Moreover, India has embraced, at least rhetorically, the US concept of a “free and open Indo-Pacific,” and is gradually abandoning its reluctance to participate in the US-led “Quad,” an informal four-country grouping (which also includes Australia and Japan) focused on countering China’s regional ambitions. The foundations have been laid for a more substantive strategic shift.
India has obvious incentives for such a shift. Beyond its belligerence on the LAC, China has increased its support for Pakistan, spending more than $60 billion on a highway to the Chinese-run port of Gwadar.
A “peace strategy” toward these two adversaries holds no attraction for an Indian government that has stripped Jammu and Kashmir of its autonomy, in an open challenge to Pakistan.
Moreover, India sees China’s hand in its difficulties with other neighbours, especially Sri Lanka and Nepal, whose communist government has begun questioning its own border with India.

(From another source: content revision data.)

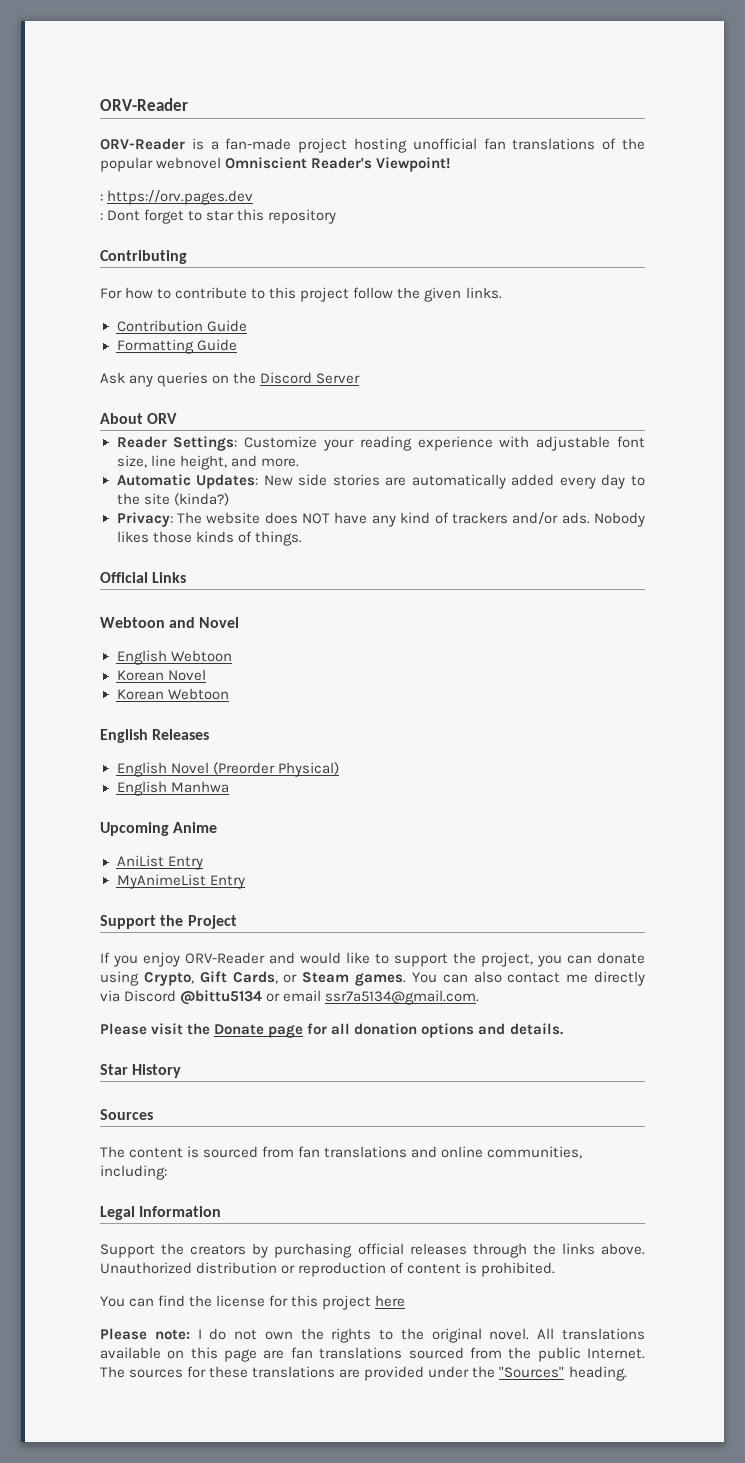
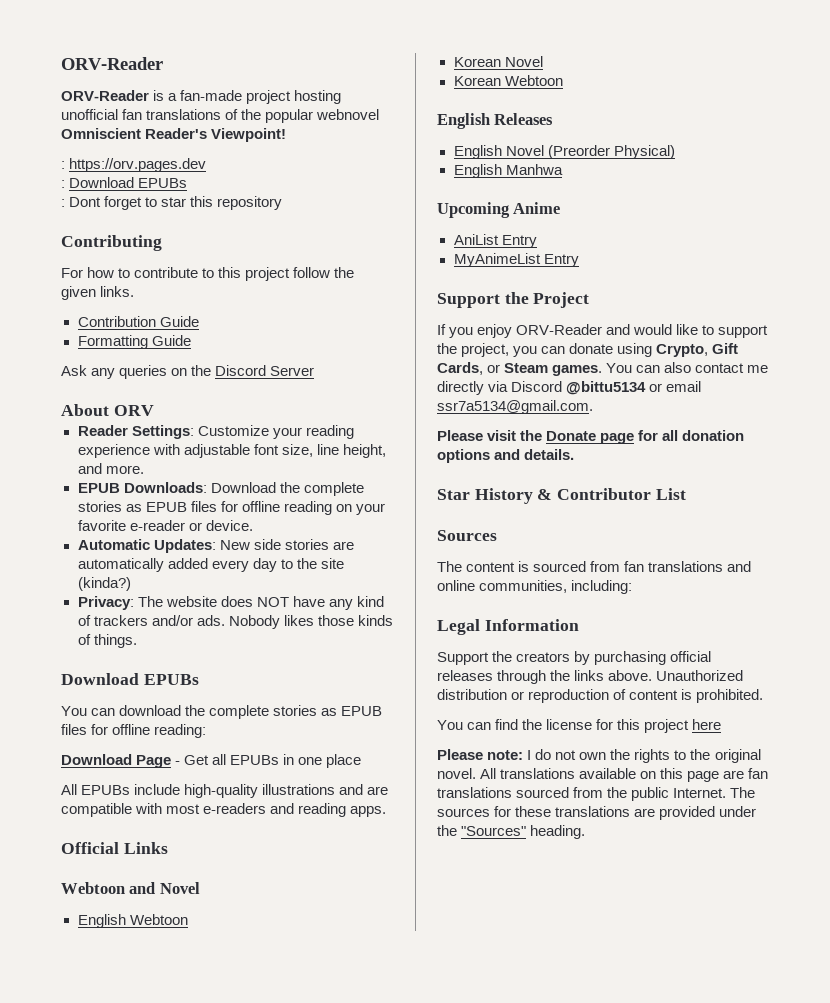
+ : Download EPUBs
+ EPUB Downloads: Download the complete stories as EPUB files for offline reading on your favorite e-reader or device.
  Nobody likes those kinds of things.
+ Download EPUBs
+ You can download the complete stories as EPUB files for offline reading:
+ Download Page - Get all EPUBs in one place
+ All EPUBs include high-quality illustrations and are compatible with most e-readers and reading apps.
- Star History
+ Star History & Contributor List

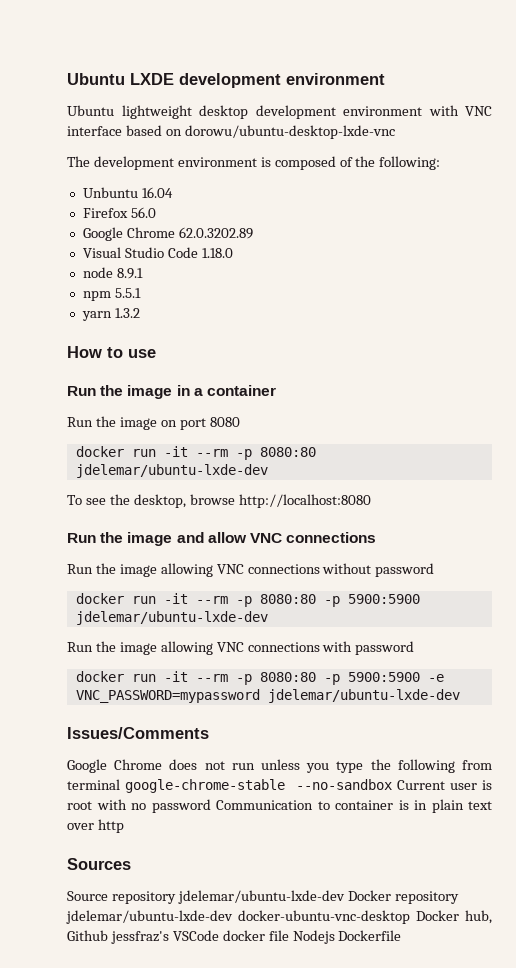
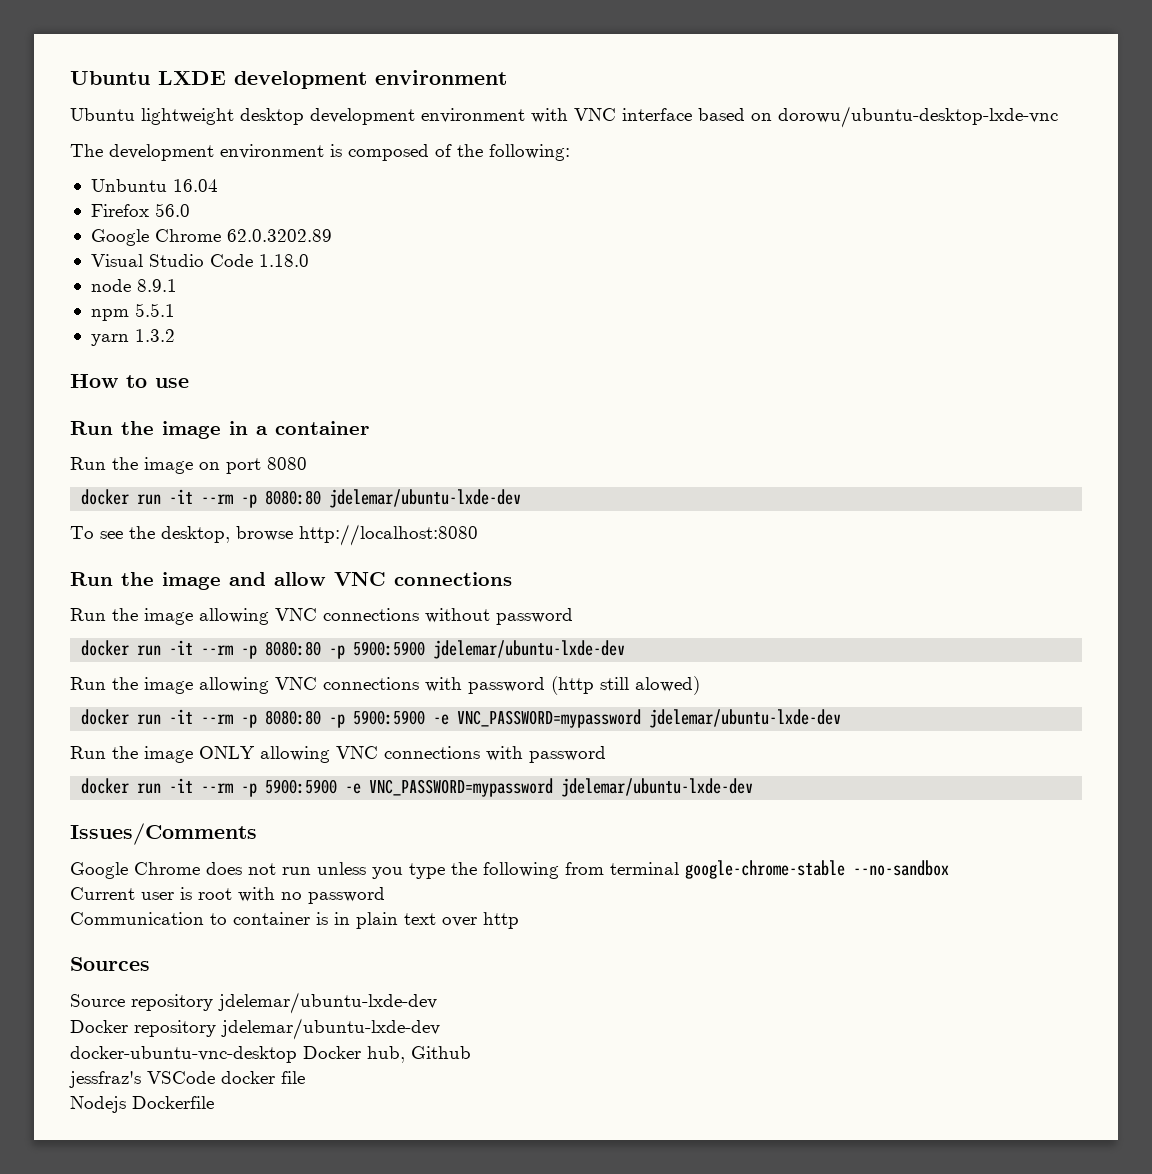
- Run the image allowing VNC connections with password
+ Run the image allowing VNC connections with password (http still alowed)
+ Run the image ONLY allowing VNC connections with password
+ docker run -it --rm -p 5900:5900 -e VNC_PASSWORD=mypassword jdelemar/ubuntu-lxde-dev
- Google Chrome does not run unless you type the following from terminal google-chrome-stable --no-sandbox Current user is root with no password Communication to container is in plain text over http
+ Google Chrome does not run unless you type the following from terminal google-chrome-stable --no-sandbox
+ Current user is root with no password
+ Communication to container is in plain text over http
- Source repository jdelemar/ubuntu-lxde-dev Docker repository jdelemar/ubuntu-lxde-dev docker-ubuntu-vnc-desktop Docker hub, Github jessfraz's VSCode docker file Nodejs Dockerfile
+ Source repository jdelemar/ubuntu-lxde-dev
+ Docker repository jdelemar/ubuntu-lxde-dev
+ docker-ubuntu-vnc-desktop Docker hub, Github
+ jessfraz's VSCode docker file
+ Nodejs Dockerfile

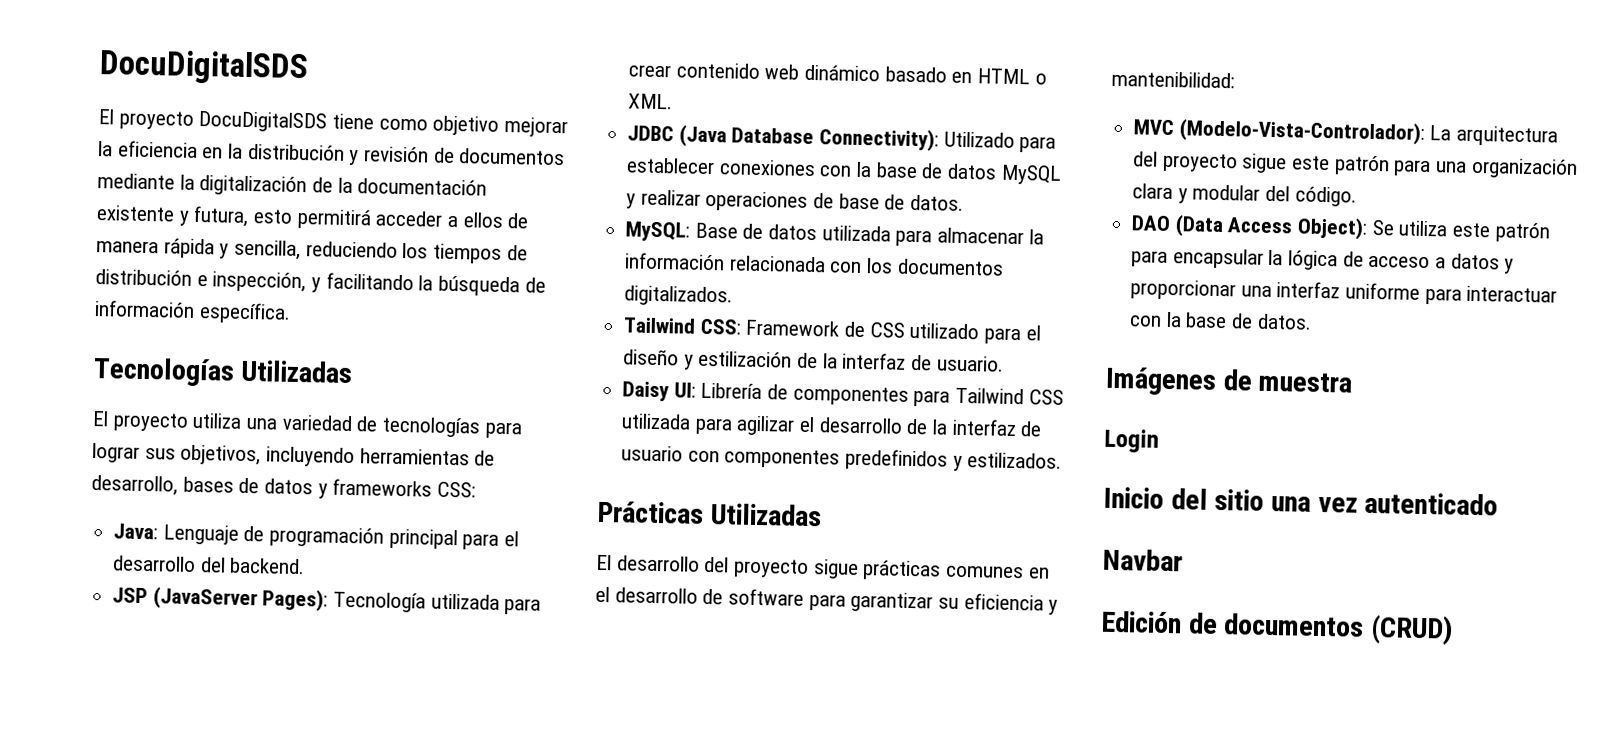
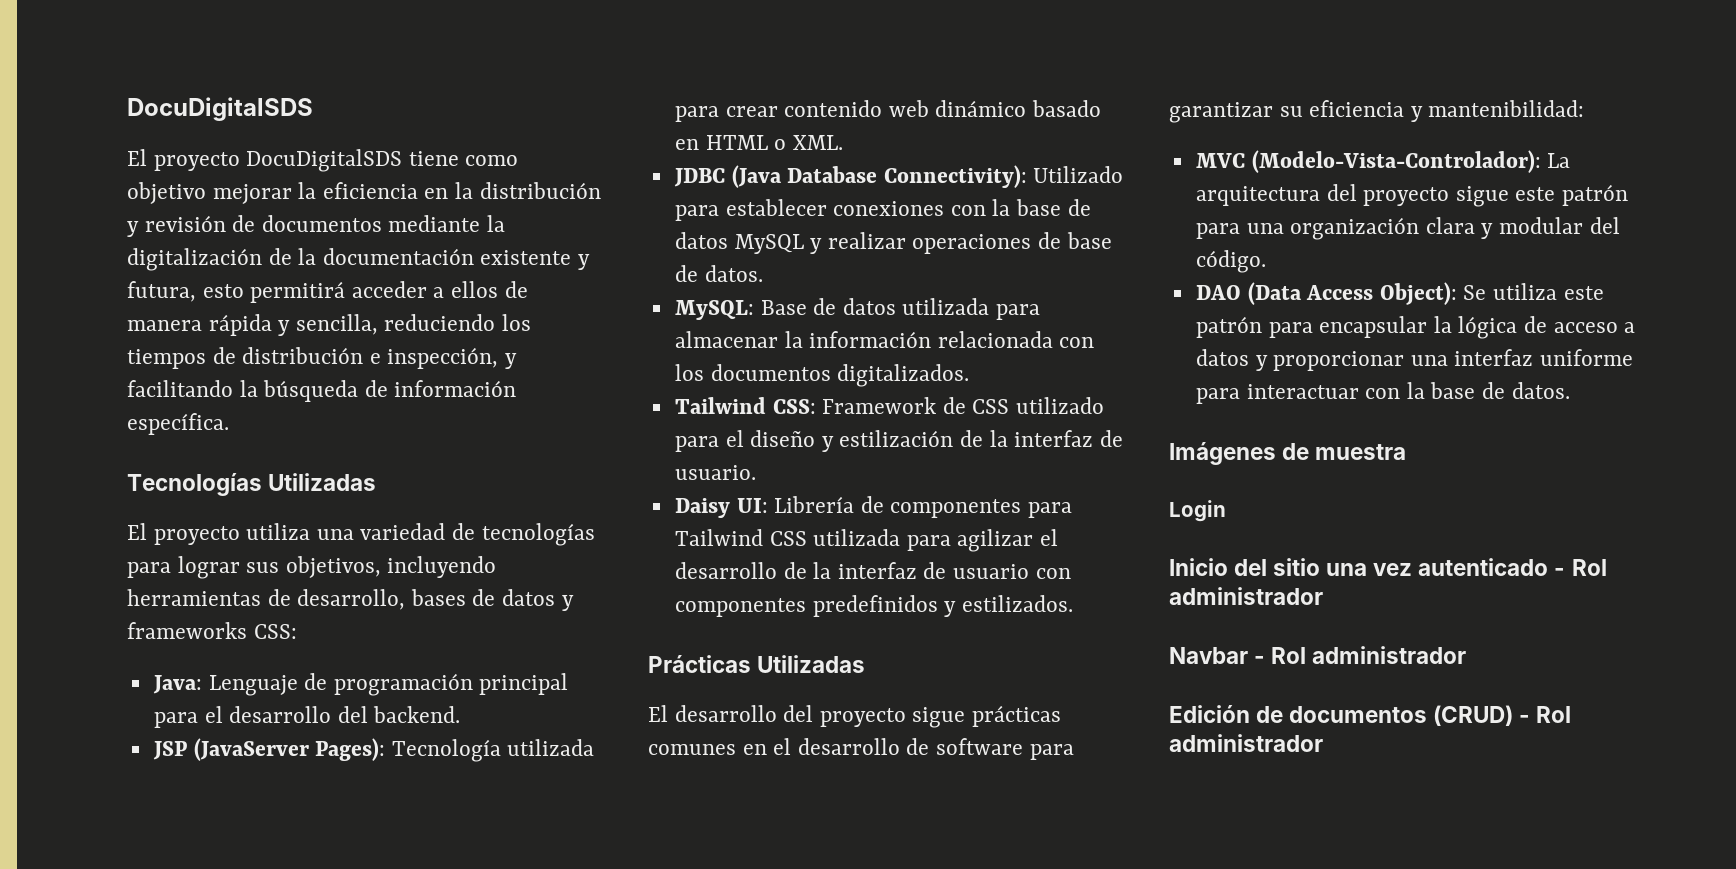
- Inicio del sitio una vez autenticado
- Navbar
+ Inicio del sitio una vez autenticado - Rol administrador
+ Navbar - Rol administrador
- Edición de documentos (CRUD)
+ Edición de documentos (CRUD) - Rol administrador

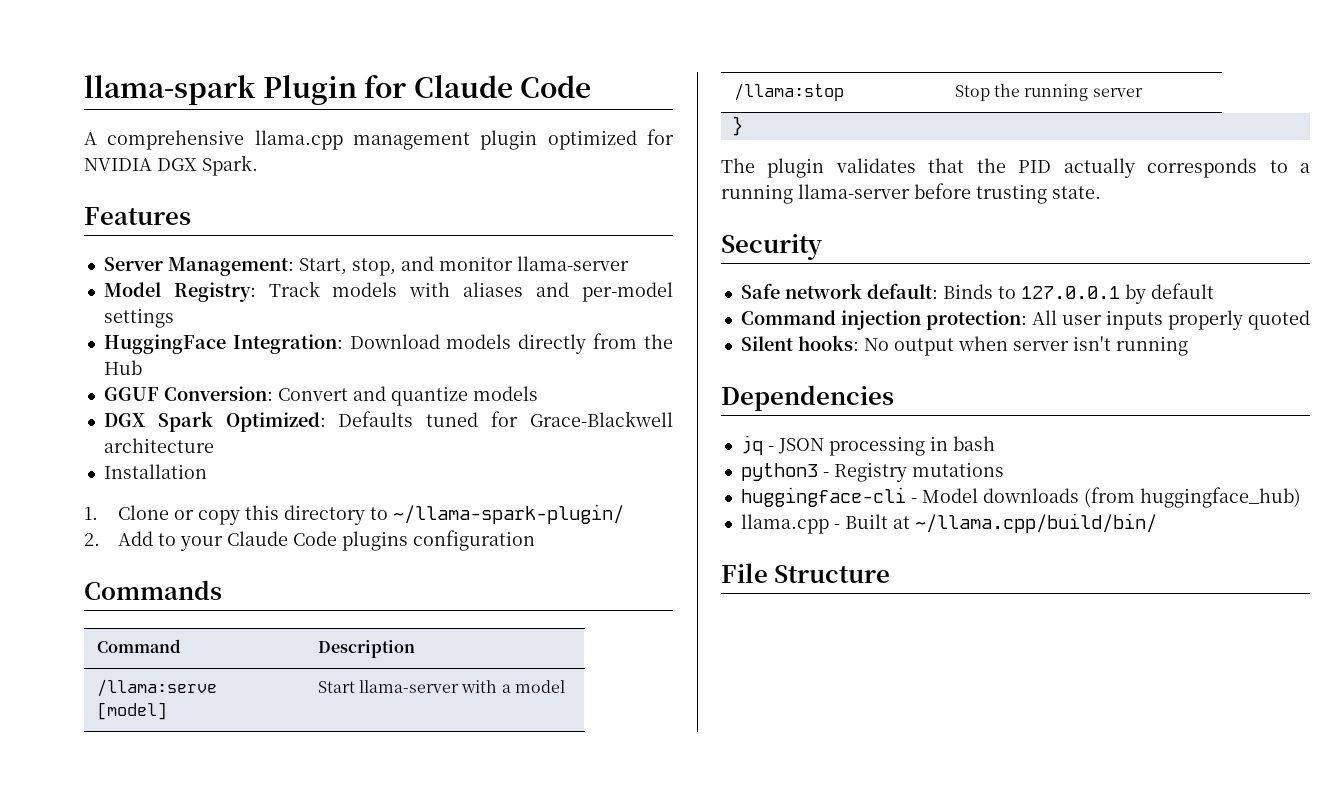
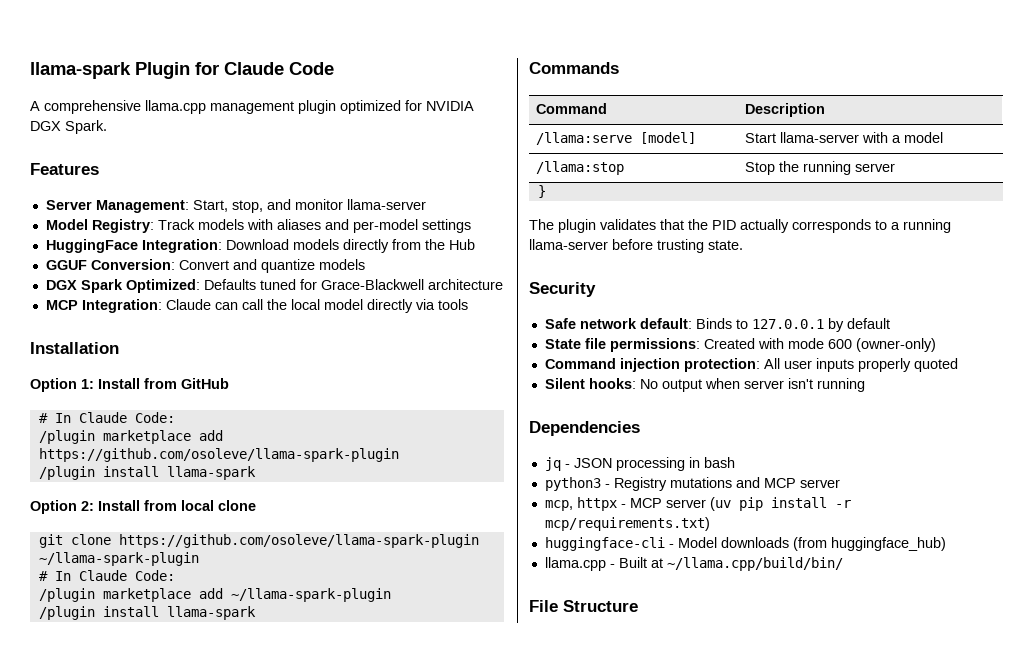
+ MCP Integration: Claude can call the local model directly via tools
  Installation
- 1. Clone or copy this directory to ~/llama-spark-plugin/
- 2. Add to your Claude Code plugins configuration
+ Option 1: Install from GitHub
+ # In Claude Code:
+ /plugin marketplace add https://github.com/osoleve/llama-spark-plugin
+ /plugin install llama-spark
+ Option 2: Install from local clone
+ git clone https://github.com/osoleve/llama-spark-plugin ~/llama-spark-plugin
+ # In Claude Code:
+ /plugin marketplace add ~/llama-spark-plugin
+ /plugin install llama-spark
+ State file permissions: Created with mode 600 (owner-only)
- python3 - Registry mutations
+ python3 - Registry mutations and MCP server
+ mcp, httpx - MCP server (uv pip install -r mcp/requirements.txt)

China has further rankled India by opposing its aspirations to a permanent seat on the United Nations Security Council, blocking it from joining the Nuclear Suppliers Group, and making territorial claims in the northeastern Indian state of Arunachal Pradesh.
India’s ruling Bharatiya Janata Party is not averse to a policy shake-up. In May, two BJP MPs thumbed their noses at China by “attending” the virtual swearing-in ceremony of Taiwanese President Tsai Ing-wen.
India has also criticised China’s Belt and Road Initiative, refusing to attend BRI forums in 2017 and 2019. And it has withdrawn from the Asia-wide Regional Comprehensive Economic Partnership over concerns about Chinese dominance.
But there remain significant potential barriers to a strategic re-alignment. Such an approach would mark a major departure from India’s traditional obsession with protecting its “strategic autonomy” — a legacy of two centuries of colonial rule, reflected in India’s role in establishing the Non-Aligned Movement during the Cold War.
Furthermore, India has no interest in putting all its strategic eggs in one basket. It remains heavily dependent on Russian military equipment and supplies (though it has recently diversified its purchases), and Donald Trump’s US isn’t exactly a reliable partner. But is this a worse option than capitulating to China?
Eight months ago, Modi hailed “a new era of cooperation” with China. Though it is too early to say with certainty, that era may soon be buried in the snowy heights of the Himalayas.
Shashi Tharoor, a former UN under-secretary-general and former Indian Minister of State for External Affairs and Minister of State for Human Resource Development, is an MP for the Indian National Congress.